• [Task directions]:
The answer must consist solely of the lines from the opening line of the entries through the line with "avatar selector component", transcribed exactly and without any pictures.

Start of Supplied records

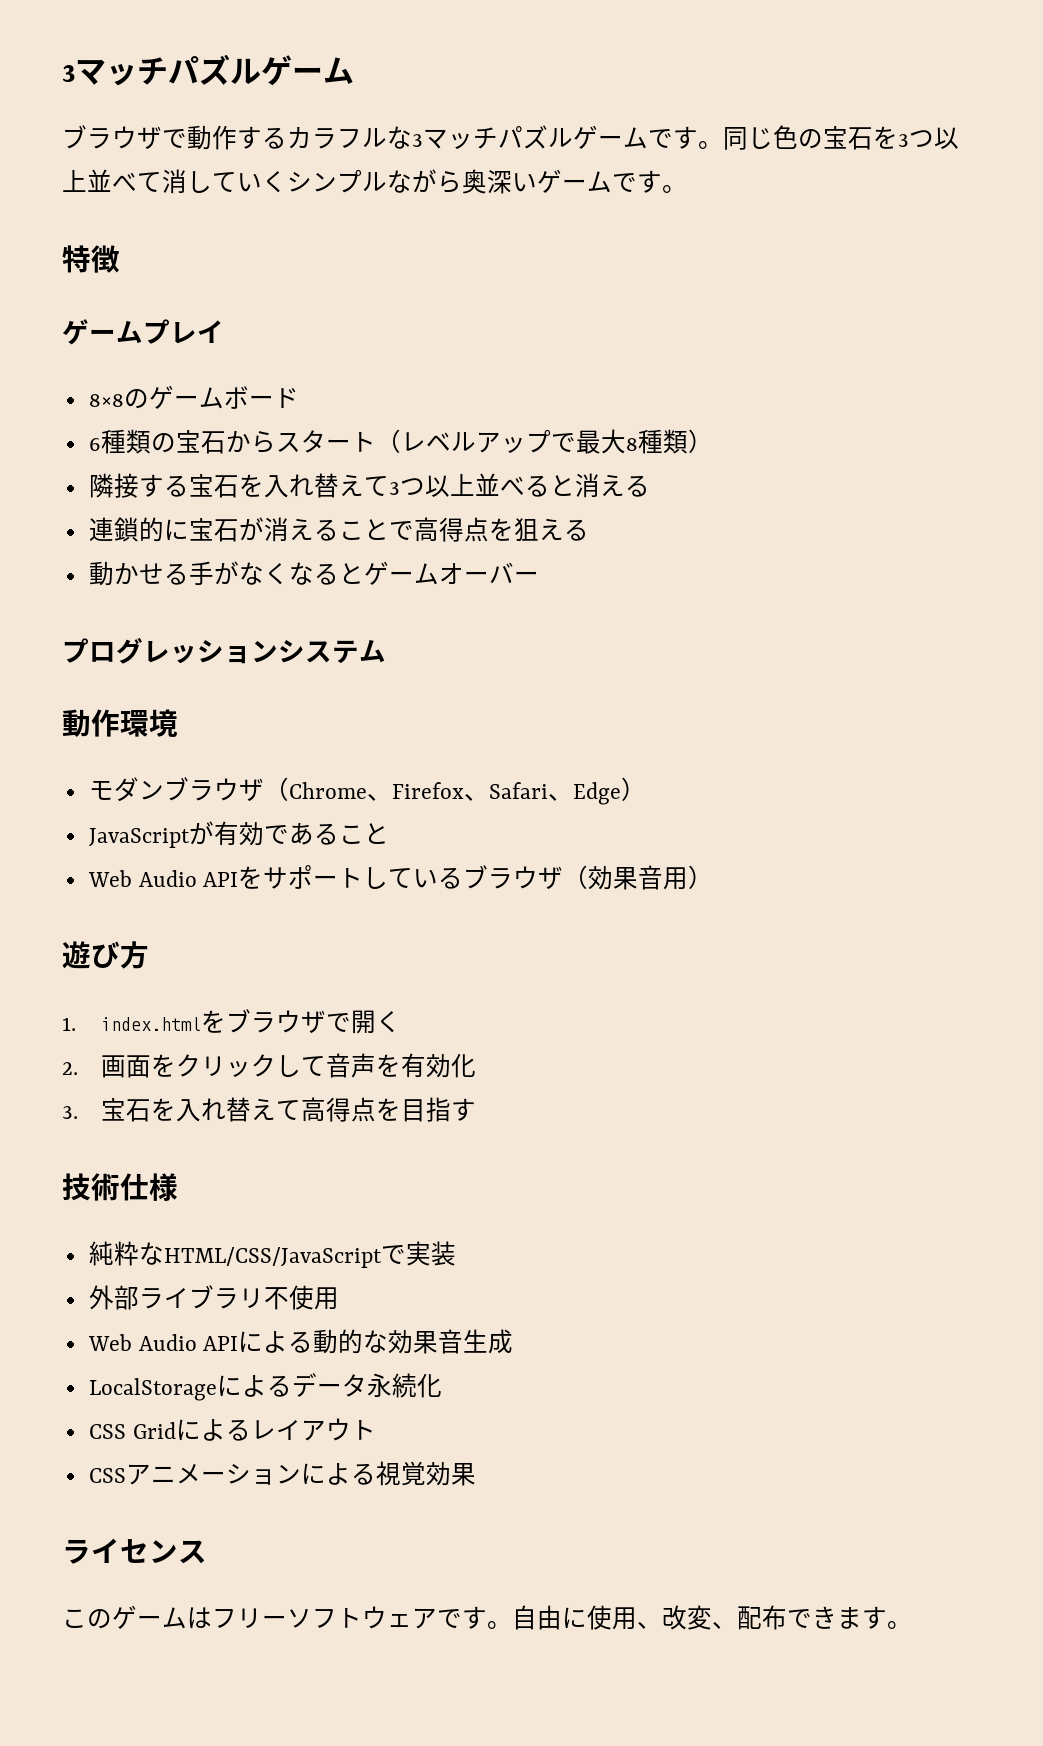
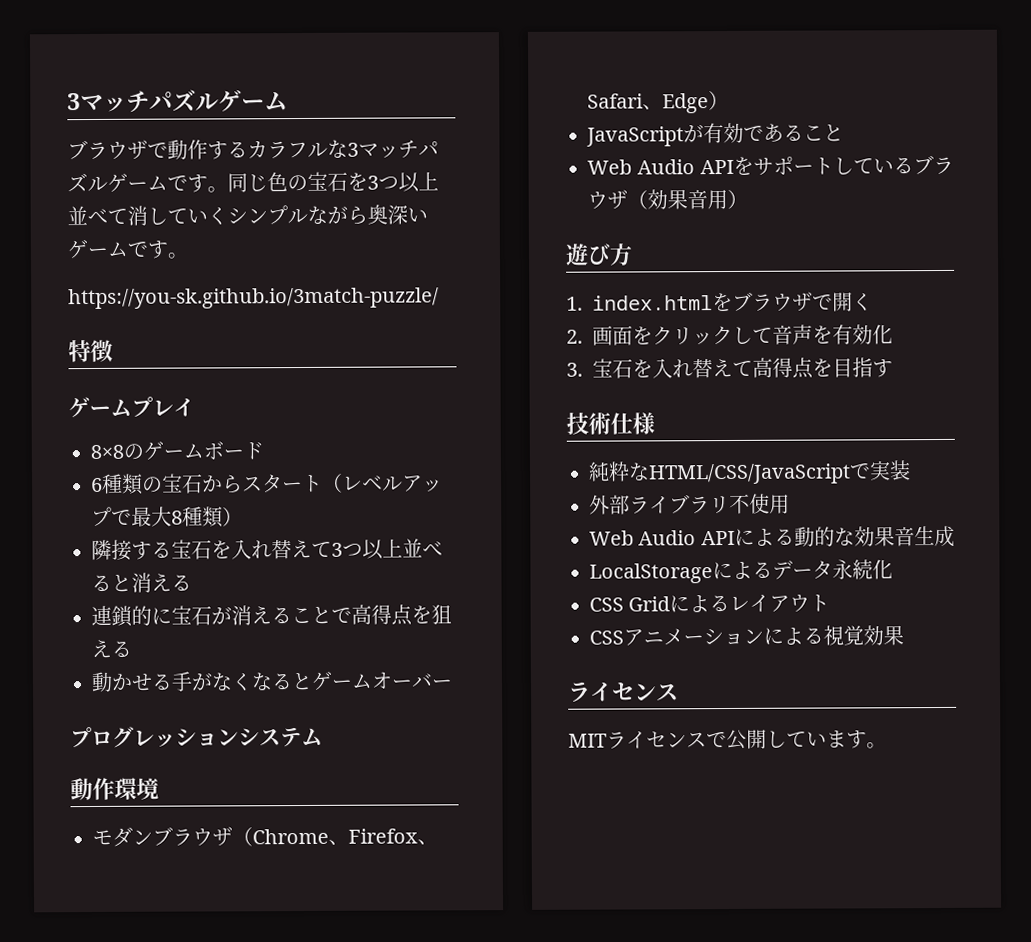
+ https://you-sk.github.io/3match-puzzle/
- このゲームはフリーソフトウェアです。自由に使用、改変、配布できます。
+ MITライセンスで公開しています。

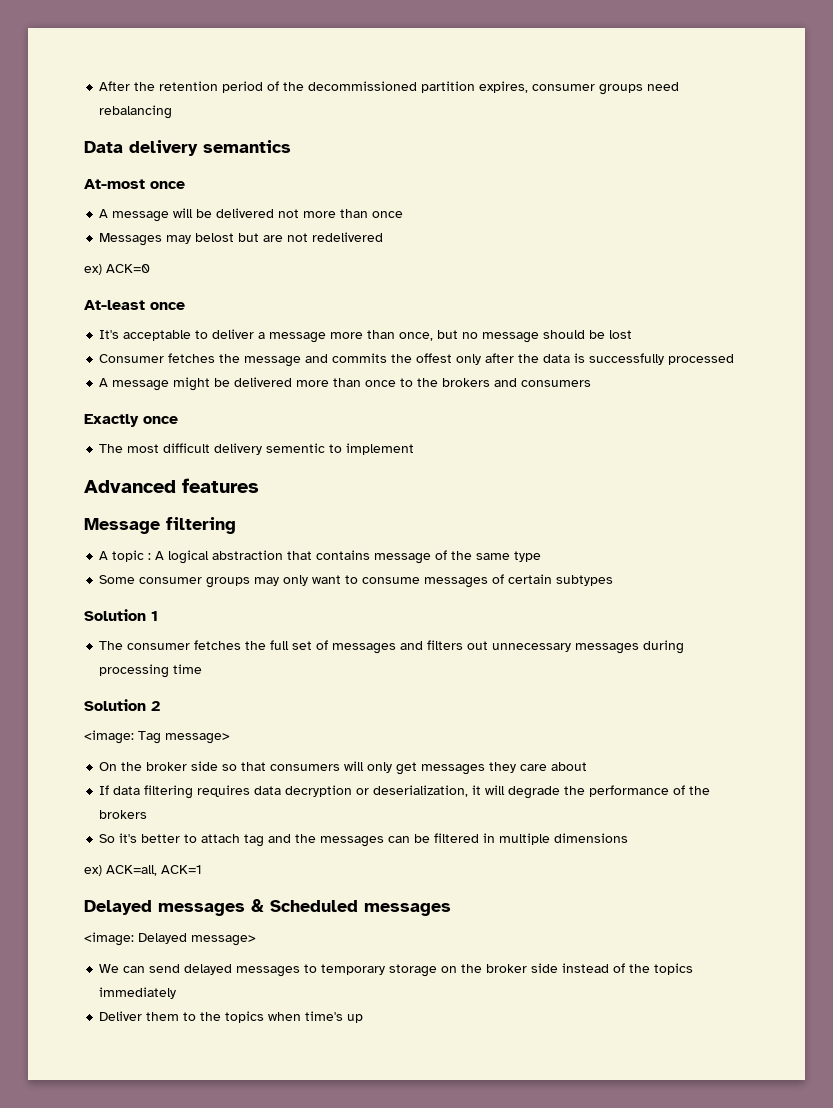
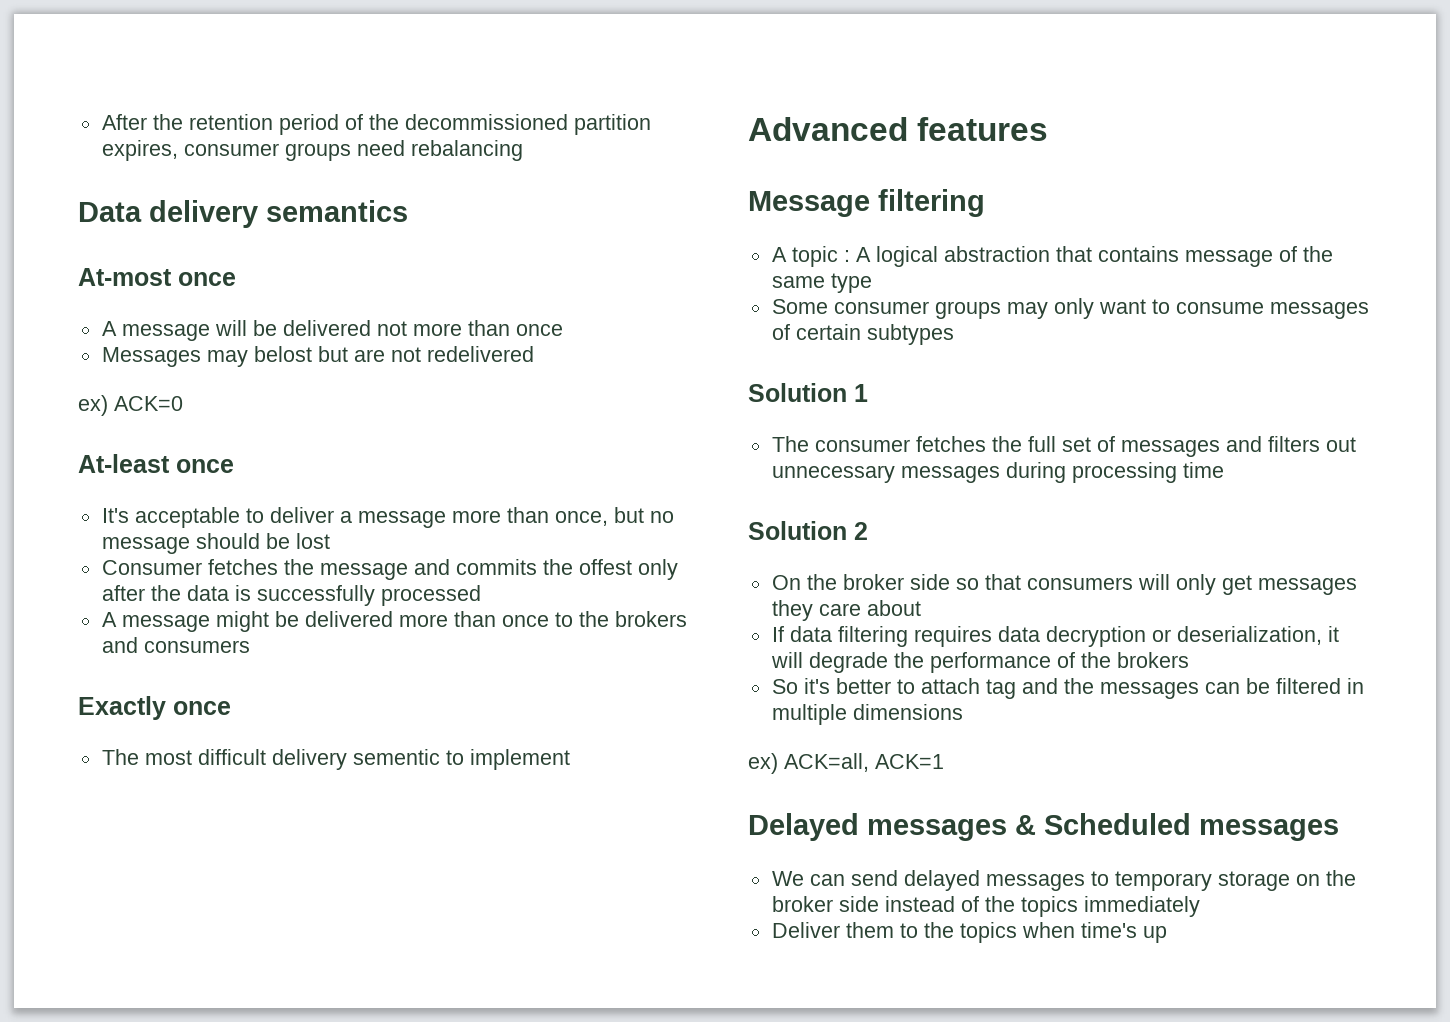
- <image: Tag message>
- <image: Delayed message>

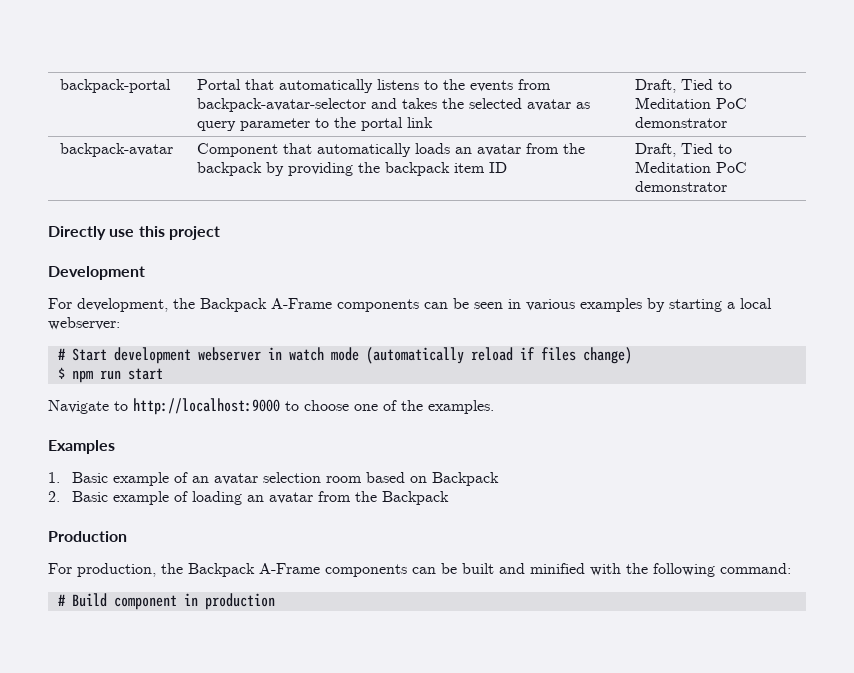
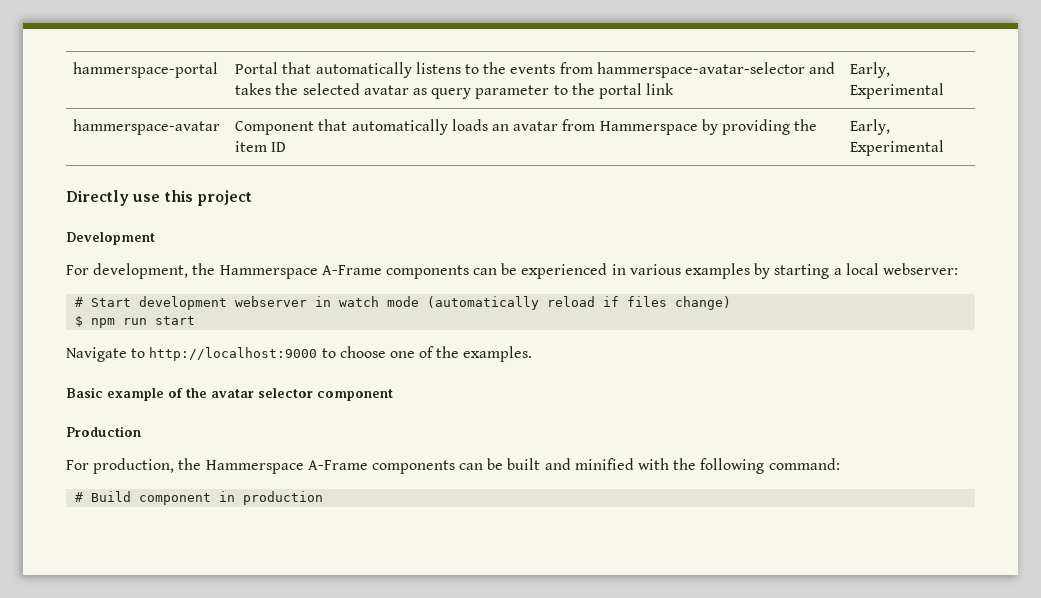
- backpack-portal | Portal that automatically listens to the events from backpack-avatar-selector and takes the selected avatar as query parameter to the portal link | Draft, Tied to Meditation PoC demonstrator
- backpack-avatar | Component that automatically loads an avatar from the backpack by providing the backpack item ID | Draft, Tied to Meditation PoC demonstrator
+ hammerspace-portal | Portal that automatically listens to the events from hammerspace-avatar-selector and takes the selected avatar as query parameter to the portal link | Early, Experimental
+ hammerspace-avatar | Component that automatically loads an avatar from Hammerspace by providing the item ID | Early, Experimental
- For development, the Backpack A-Frame components can be seen in various examples by starting a local webserver:
+ For development, the Hammerspace A-Frame components can be experienced in various examples by starting a local webserver:
- Examples
- 1. Basic example of an avatar selection room based on Backpack
- 2. Basic example of loading an avatar from the Backpack
+ Basic example of the avatar selector component
- For production, the Backpack A-Frame components can be built and minified with the following command:
+ For production, the Hammerspace A-Frame components can be built and minified with the following command:

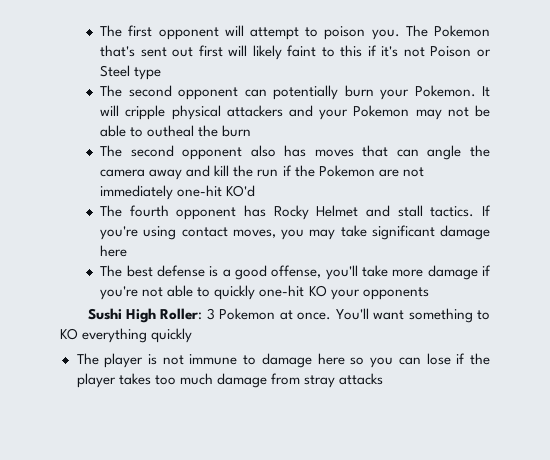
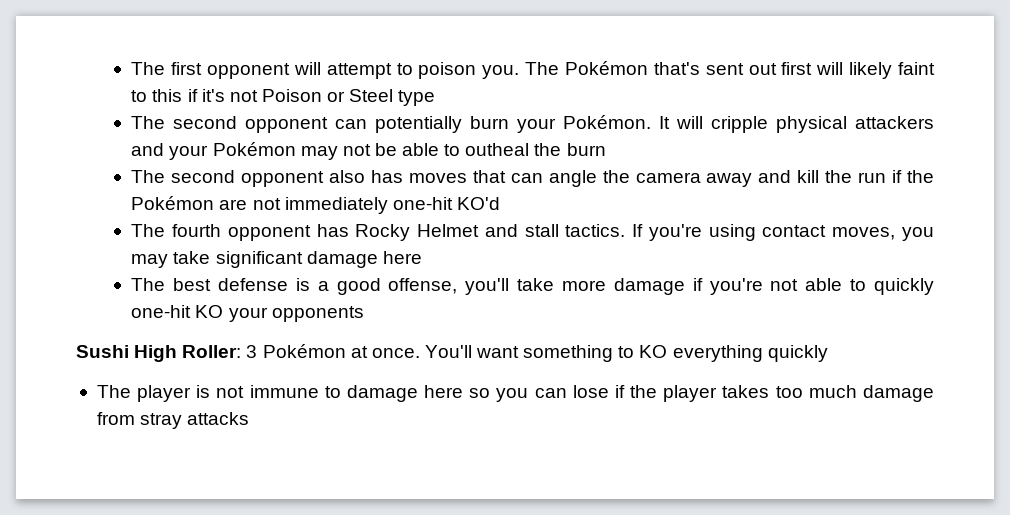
- The Pokemon that's sent out first will likely faint to this if it's not Poison or Steel type
+ The Pokémon that's sent out first will likely faint to this if it's not Poison or Steel type
- The second opponent can potentially burn your Pokemon.
+ The second opponent can potentially burn your Pokémon.
- It will cripple physical attackers and your Pokemon may not be able to outheal the burn
+ It will cripple physical attackers and your Pokémon may not be able to outheal the burn
- The second opponent also has moves that can angle the camera away and kill the run if the Pokemon are not immediately one-hit KO'd
+ The second opponent also has moves that can angle the camera away and kill the run if the Pokémon are not immediately one-hit KO'd
- Sushi High Roller: 3 Pokemon at once.
+ Sushi High Roller: 3 Pokémon at once.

End of Supplied records

• [Expected output]:
+ https://you-sk.github.io/3match-puzzle/
- このゲームはフリーソフトウェアです。自由に使用、改変、配布できます。
+ MITライセンスで公開しています。

- <image: Tag message>
- <image: Delayed message>

- backpack-portal | Portal that automatically listens to the events from backpack-avatar-selector and takes the selected avatar as query parameter to the portal link | Draft, Tied to Meditation PoC demonstrator
- backpack-avatar | Component that automatically loads an avatar from the backpack by providing the backpack item ID | Draft, Tied to Meditation PoC demonstrator
+ hammerspace-portal | Portal that automatically listens to the events from hammerspace-avatar-selector and takes the selected avatar as query parameter to the portal link | Early, Experimental
+ hammerspace-avatar | Component that automatically loads an avatar from Hammerspace by providing the item ID | Early, Experimental
- For development, the Backpack A-Frame components can be seen in various examples by starting a local webserver:
+ For development, the Hammerspace A-Frame components can be experienced in various examples by starting a local webserver:
- Examples
- 1. Basic example of an avatar selection room based on Backpack
- 2. Basic example of loading an avatar from the Backpack
+ Basic example of the avatar selector component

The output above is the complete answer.